A government watchdog told lawmakers Tuesday that the Internal Revenue Service has failed to put in place dozens of security upgrades to fight cyberattacks, improvements he said would have made it “much more difficult” for hackers to gain access to the personal information of 104,000 taxpayers in the spring.
“It would have been much more difficult if they had implemented all of the recommendations we made,” J. Russell George, the Treasury Inspector General for Tax Administration, told the Senate Finance Committee at a hearing on the data breach, which the IRS says was part of an elaborate scheme to claim fraudulent tax refunds.
George and IRS Commissioner John Koskinen also said the thieves are operating a worldwide criminal syndicate that originates not just in Russia but in many other countries.
“It’s beyond Russia,” George said, denying media reports last week that said authorities believed the hackers, who used information stolen from previous breaches to complete a complex authentication process and request tax returns and other filings, were located in Russia.
“The domain names originated in other nations, too,” George said. “This is coming from several different countries that are syndicated around the world…You could be in Florida and be using a router or server and working with a different country on the other side of world.”
Added Koskinen of the criminals: “They cross geographic boundaries and cooperate when it’s in their interest.”
The committee is examining the increasing security risks faced by the IRS, which revealed last week that thieves hacked into a system called “Get Transcript,” clearing a security screen that requires users to know the taxpayer’s Social Security number, date of birth, address and tax filing status. The criminals were able to use the information to submit fraudulent tax returns. About 13,000 of these fraudulent returns were processed this tax season, costing the IRS about $39 million, Koskinen said.
Internet security for the IRS has been the inspector general’s top concern since 2011. His investigators audit the agency’s security systems every year and suggest improvements. For example, they are now auditing the effectiveness of the process for authenticating data when Americans file their tax returns.
As of March, 44 of those upgrades had not been completed, including vital security patches, George said. Ten of the recommendations were made more than three years ago.

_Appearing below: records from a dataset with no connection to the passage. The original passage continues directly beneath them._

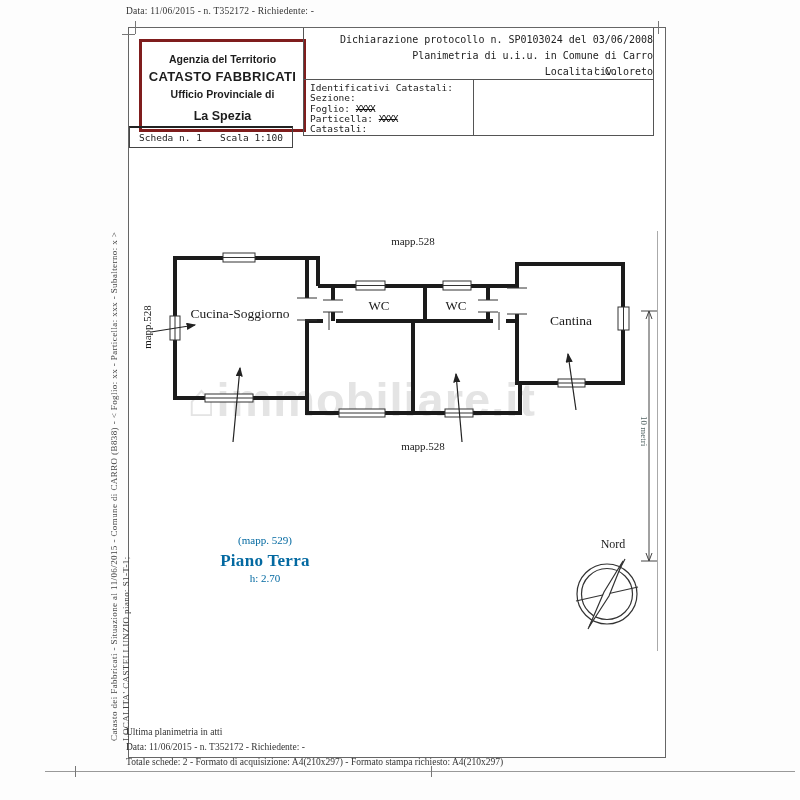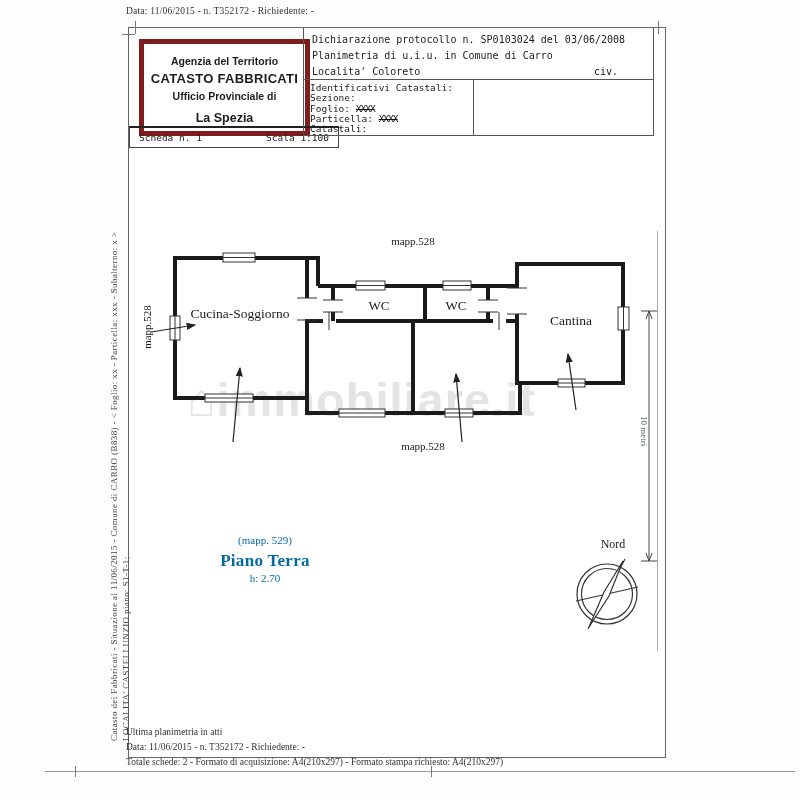--- a/index.html
+++ b/index.html
@@ -41,7 +41,7 @@
     font:10px "DejaVu Sans Mono", monospace;color:#222;
     padding:4px 0 0 8px;
   }
-  .decl-box .row{height:16px;line-height:16px;white-space:nowrap;position:relative;}
+  .decl-box .row{height:16px;line-height:16px;white-space:nowrap;position:relative;text-align:right;}
   .decl-box .civ{position:absolute;left:282px;top:0;}
   .ident-box{
     position:absolute;left:174px;top:52px;width:351px;height:56px;box-sizing:border-box;

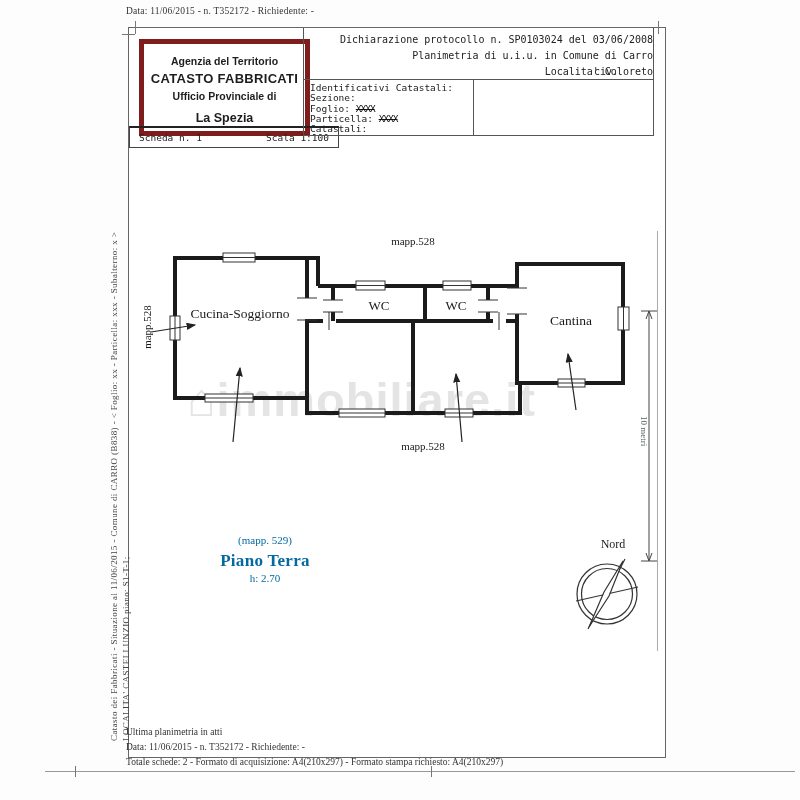--- a/index.html
+++ b/index.html
@@ -22,7 +22,7 @@
   
   .agency-box{
     position:absolute;left:10px;top:11px;width:161px;height:87px;
-    border:5px solid #7f1d1d;text-align:center;
+    border:3px solid #7f1d1d;text-align:center;
     font-family:"Liberation Sans", sans-serif;color:#1d1d1d;
   }
   .agency-box .l1{font-size:10.5px;font-weight:bold;margin-top:11px;}

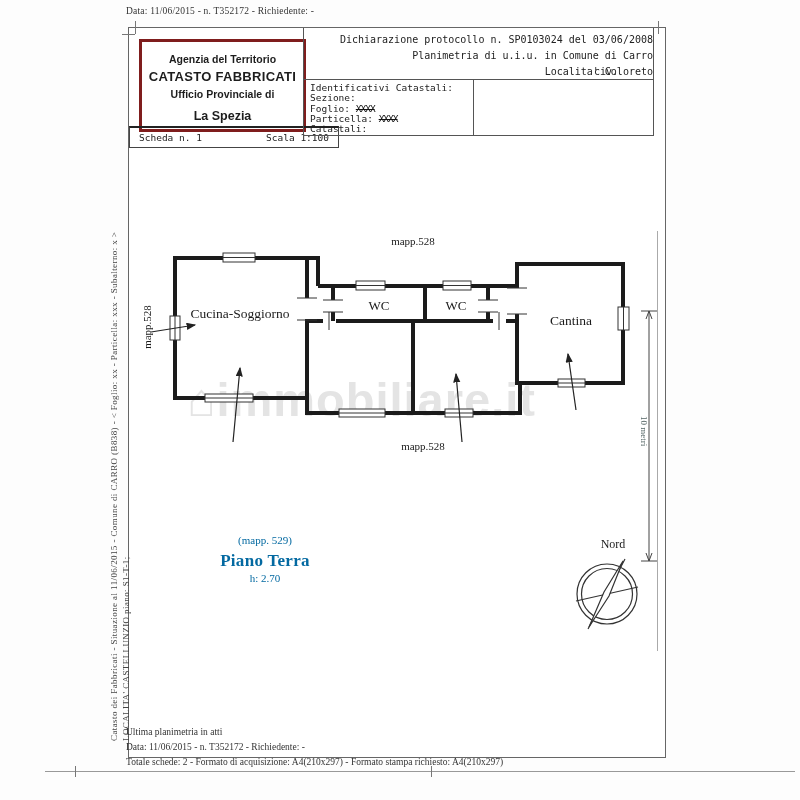--- a/index.html
+++ b/index.html
@@ -30,7 +30,7 @@
   .agency-box .l3{font-size:10.5px;font-weight:bold;margin-top:4px;}
   .agency-box .l4{font-size:12.5px;font-weight:bold;margin-top:9px;}
   .scheda-box{
-    position:absolute;left:0;top:98px;width:210px;height:22px;
+    position:absolute;left:0;top:98px;width:164px;height:22px;
     border:1px solid #444;border-top:2.5px solid #222;box-sizing:border-box;
     display:flex;align-items:center;justify-content:space-between;
     padding:0 9px;font:9.5px "DejaVu Sans Mono", monospace;color:#222;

“We also found that the IRS is not monitoring a significant percentage of its [computer] servers, which puts data at risk,” George said. “They need to be even more vigilant to protect the confidentiality of their data.”
Koskinen said his IT security staff has implemented many changes to shore up IT security, thwarting 3 million suspicious tax returns this tax season and heading off many false refunds. But he noted that hackers move faster than the government.

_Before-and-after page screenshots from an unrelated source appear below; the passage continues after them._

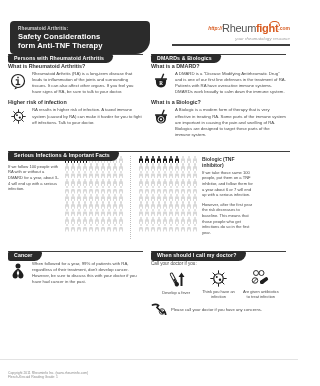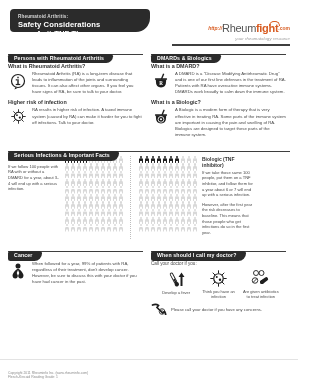--- a/index.html
+++ b/index.html
@@ -20,8 +20,8 @@
     height:46px;
   }
   .title-tab{
-    position:absolute;left:10px;top:9px;
-    width:140px;height:23px;
+    position:absolute;left:10px;top:21px;
+    width:140px;height:33px;
     background:#2b2b2b;
     border-radius:4px 4px 14px 4px;
     color:#ffffff;

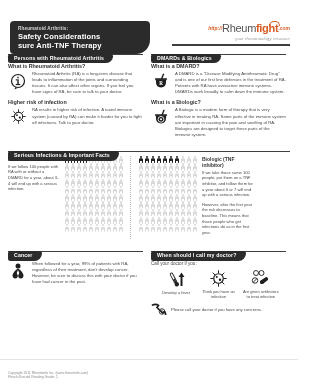--- a/index.html
+++ b/index.html
@@ -119,7 +119,7 @@
     <div class="title-tab">
       <div class="title-sub">Rheumatoid Arthritis:</div>
       <div class="title-main">Safety Considerations</div>
-      <div class="title-main">sure Anti-TNF Therapy</div>
+      <div class="title-main">form Anti-TNF Therapy</div>
     </div>
     <div class="logo">
       <div class="logo-row">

“What worked yesterday, what worked a year ago, may not work again today,” Koskinen said. He reiterated his long-standing concern that the IRS is hampered by antiquated computer systems: “Some of our systems don’t have patches, because they no longer support it. Some of our systems are 50 years old.”
Budget cuts have been an obstacle to security upgrades, Koskinen said, although Republicans on the committee were less sympathetic to money shortages than Democrats. Funding for cybersecurity fell to $149 million this fiscal year from $187 million in 2011, he said. Congress, led by House Republicans, has cut the overall IRS budget by $1 billion since 2010, to $10.9 billion this year.
Koskinen also said he has been unable to hire top IT talent to replace outgoing staff, since the federal hiring process is cumbersome and the government pays less than the private sector. A program that allowed the agency to circumvent normal hiring rules and pay higher salaries expired in 2013 and has not been renewed.
Koskinen said his staff is teaming up with tax preparation software companies and state tax authorities on a strategy to block hackers from filing false tax refunds. The groups will team up for next year’s tax season, shoring up the security of their computer networks. They will announce the new measures next week, he said.
Several senators acknowledged, though, that they are not optimistic that the IRS will be able to win the race against identity theft. Sen. Bill Nelson (D-Fla.) read from a list of victims in his colleagues’ states, from his own state of Florida (334,962 victims) to Utah (10,000 victims). He said 2.7 million Americans have had their identities stolen.
Sen. Ron Wyden (D-Ore.), the committee’s top Democrat, called the breach announced last week “an attack on the security of America.”
“The money stolen in the cybercrime wave could end up in war zones,” he said. “It could be used to fund acts of terror without being traced.”
Said George of the increase in cyberattacks: “This is a federal,state, local, global problem. I don’t see it ending anytime soon. As soon as the IRS increases its security posture, the bad guys will increase their efforts. They have a lot of time on their hands.”